WHAT IS EXPECTED. Report every line of the records below that contains the word "transport".

SUPPLIED DATA.
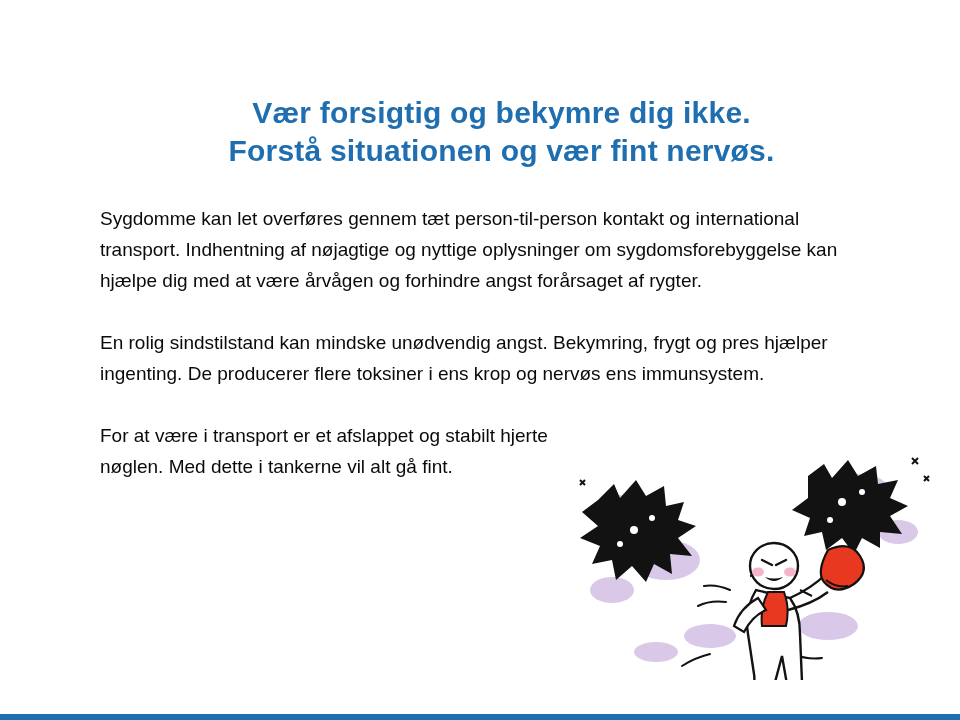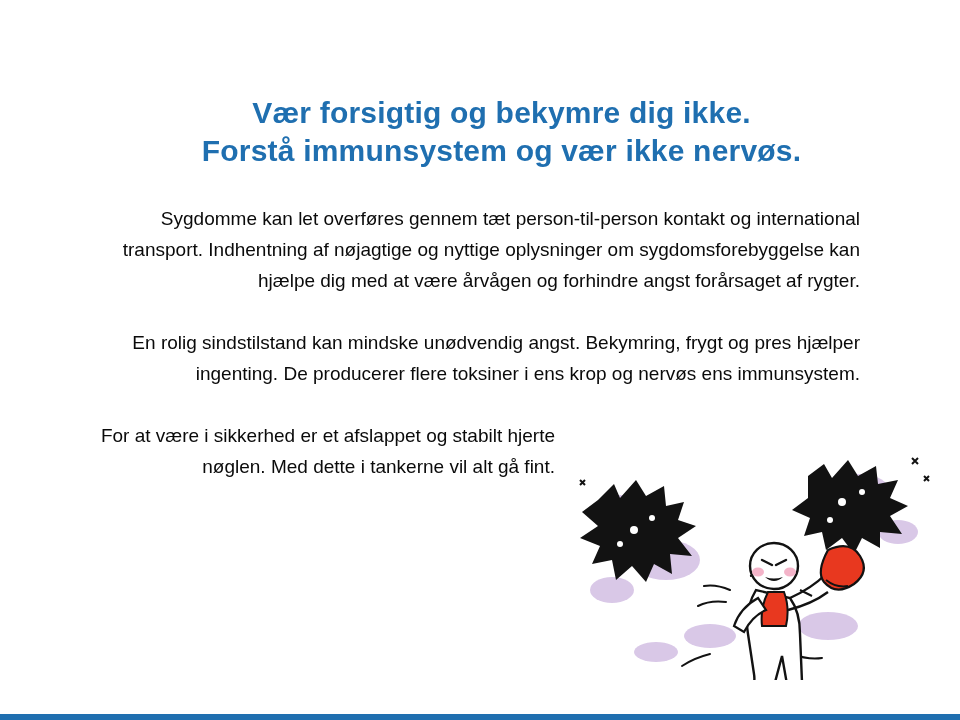--- a/index.html
+++ b/index.html
@@ -39,21 +39,20 @@
     position: absolute;
     left: 100px;
     top: 203px;
     width: 760px;
     color: #0a0a0a;
     font-size: 19px;
     line-height: 31px;
   }
   .para {
     margin: 0 0 31px 0;
-    text-align: right;
   }
   .para:last-child {
     margin-bottom: 0;
   }
   .para.narrow {
     width: 455px;
   }
 
   
   .illustration {
@@ -75,27 +74,27 @@
     background: #1f6fb0;
   }
 </style>
 </head>
 <body>
 
 <div class="slide">
 
   <h1 class="title">
     <span class="line">Vær forsigtig og bekymre dig ikke.</span>
-    <span class="line">Forstå immunsystem og vær ikke nervøs.</span>
+    <span class="line">Forstå situationen og vær fint nervøs.</span>
   </h1>
 
   <div class="body-copy">
     <p class="para">Sygdomme kan let overføres gennem tæt person-til-person kontakt og international transport. Indhentning af nøjagtige og nyttige oplysninger om sygdomsforebyggelse kan hjælpe dig med at være årvågen og forhindre angst forårsaget af rygter.</p>
     <p class="para">En rolig sindstilstand kan mindske unødvendig angst. Bekymring, frygt og pres hjælper ingenting. De producerer flere toksiner i ens krop og nervøs ens immunsystem.</p>
-    <p class="para narrow">For at være i sikkerhed er et afslappet og stabilt hjerte nøglen. Med dette i tankerne vil alt gå fint.</p>
+    <p class="para narrow">For at være i transport er et afslappet og stabilt hjerte nøglen. Med dette i tankerne vil alt gå fint.</p>
   </div>
 
   <div class="illustration">
     <svg width="380" height="240" viewBox="0 0 380 240" xmlns="http://www.w3.org/2000/svg">
 
       <g fill="#cdb6e0" opacity="0.75">
         <ellipse cx="60" cy="72" rx="26" ry="17"></ellipse>
         <ellipse cx="106" cy="120" rx="34" ry="20"></ellipse>
         <ellipse cx="52" cy="150" rx="22" ry="13"></ellipse>
         <ellipse cx="300" cy="52" rx="30" ry="18"></ellipse>

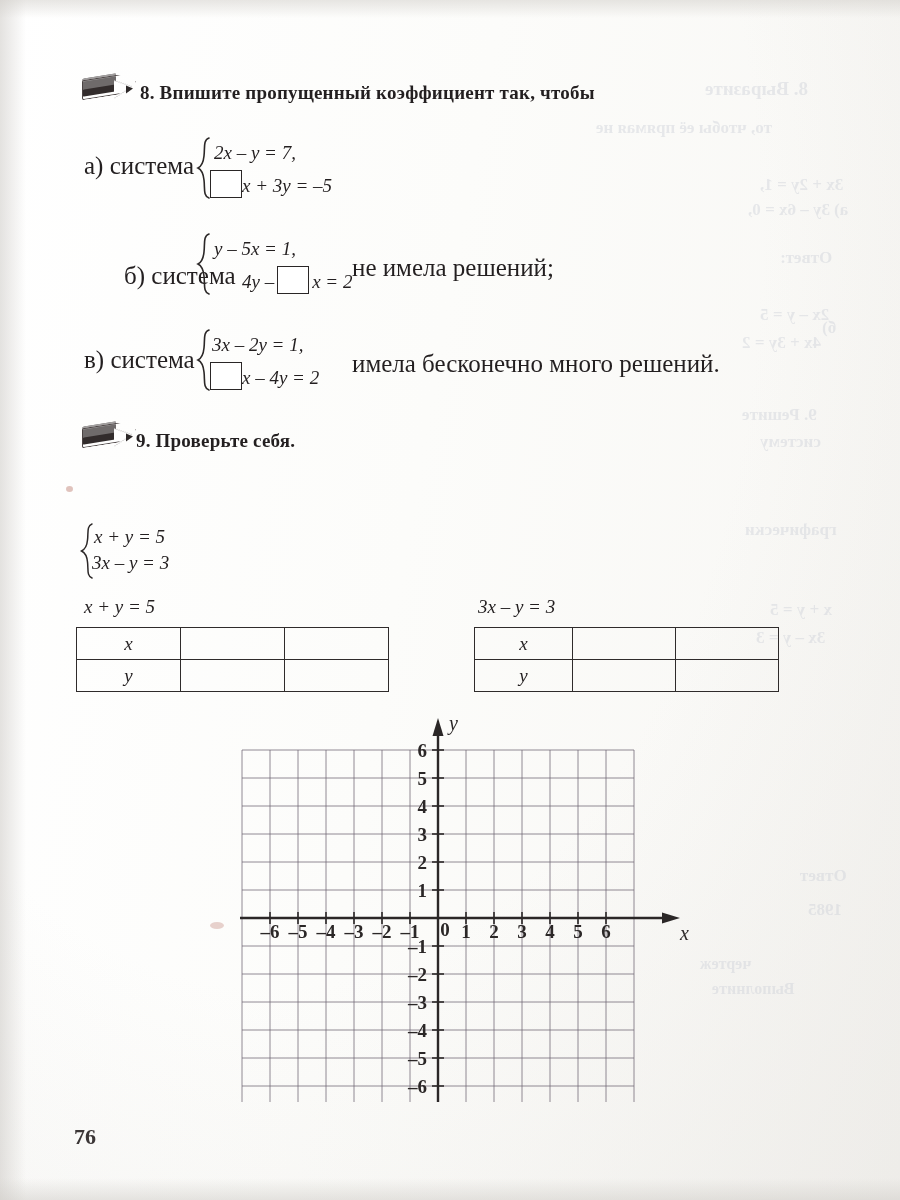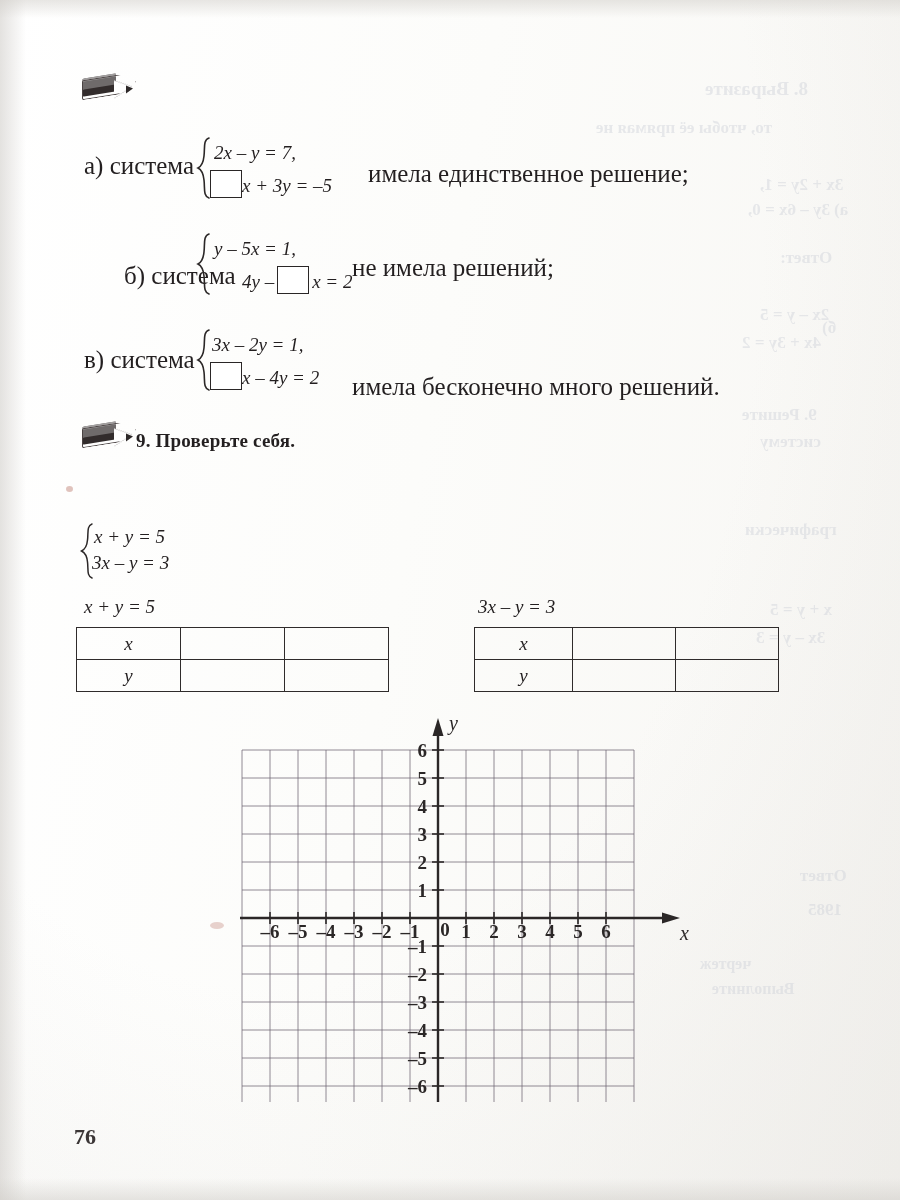--- a/index.html
+++ b/index.html
@@ -162,32 +162,35 @@
 
 <div class="content">
 
   <div class="pencil" style="left:82px;top:72px;">
     <div class="body"></div>
       <div class="tip"></div>
       <div class="lead"></div>
       <div class="outline"></div>
   </div>
 
+  <div class="t hdr" style="left:140px;top:82px;">
+    <span class="num">8.</span>
+    <span>Впишите пропущенный коэффициент так, чтобы</span>
+  </div>
 
   <div class="t body-txt" style="left:84px;top:152px;">а) система</div>
   <div class="brace" style="left:196px;top:136px;">
     <svg width="16" height="64" viewBox="0 0 16 64">
       <path d="M13 2 C7 4, 9 12, 8 20 C7.4 26, 6 30, 2 32 C6 34, 7.4 38, 8 44 C9 52, 7 60, 13 62" fill="none" stroke="#2b2727" stroke-width="1.6" stroke-linecap="round"></path>
     </svg>
   </div>
   <div class="sysrow mth" style="left:214px;top:142px;">2x – y = 7,</div>
   <div class="sysrow" style="left:210px;top:170px;">
     <span class="blank-box"></span><span class="mth">x + 3y = –5</span>
   </div>
-  <div class="t body-txt" style="left:368px;top:160px;">имела единственное решение;</div>
 
   <div class="t body-txt" style="left:84px;top:262px;margin-left:40px;">б) система</div>
   <div class="brace" style="left:196px;top:232px;">
     <svg width="16" height="64" viewBox="0 0 16 64">
       <path d="M13 2 C7 4, 9 12, 8 20 C7.4 26, 6 30, 2 32 C6 34, 7.4 38, 8 44 C9 52, 7 60, 13 62" fill="none" stroke="#2b2727" stroke-width="1.6" stroke-linecap="round"></path>
     </svg>
   </div>
   <div class="sysrow mth" style="left:214px;top:238px;">y – 5x = 1,</div>
   <div class="sysrow" style="left:210px;top:266px;margin-left:32px;">
     <span class="mth">4y –</span><span class="blank-box" style="margin:0 3px;"></span><span class="mth">x = 2</span>
@@ -197,21 +200,21 @@
   <div class="t body-txt" style="left:84px;top:346px;font-family:Liberation Serif, serif;">в) система</div>
   <div class="brace" style="left:196px;top:328px;">
     <svg width="16" height="64" viewBox="0 0 16 64">
       <path d="M13 2 C7 4, 9 12, 8 20 C7.4 26, 6 30, 2 32 C6 34, 7.4 38, 8 44 C9 52, 7 60, 13 62" fill="none" stroke="#2b2727" stroke-width="1.6" stroke-linecap="round"></path>
     </svg>
   </div>
   <div class="sysrow mth" style="left:212px;top:334px;">3x – 2y = 1,</div>
   <div class="sysrow" style="left:210px;top:362px;">
     <span class="blank-box"></span><span class="mth">x – 4y = 2</span>
   </div>
-  <div class="t body-txt" style="left:352px;top:350px;margin-top:23px;">имела бесконечно много решений.</div>
+  <div class="t body-txt" style="left:352px;top:350px;">имела бесконечно много решений.</div>
 
   <div class="pencil" style="left:82px;top:420px;">
     <div class="body"></div>
       <div class="tip"></div>
       <div class="lead"></div>
       <div class="outline"></div>
   </div>
 
   <div class="t hdr" style="left:136px;top:430px;">
     <span class="num">9.</span>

SOLUTION TO THE EXERCISE.
     <p class="para">Sygdomme kan let overføres gennem tæt person-til-person kontakt og international transport. Indhentning af nøjagtige og nyttige oplysninger om sygdomsforebyggelse kan hjælpe dig med at være årvågen og forhindre angst forårsaget af rygter.</p>
+    <p class="para narrow">For at være i transport er et afslappet og stabilt hjerte nøglen. Med dette i tankerne vil alt gå fint.</p>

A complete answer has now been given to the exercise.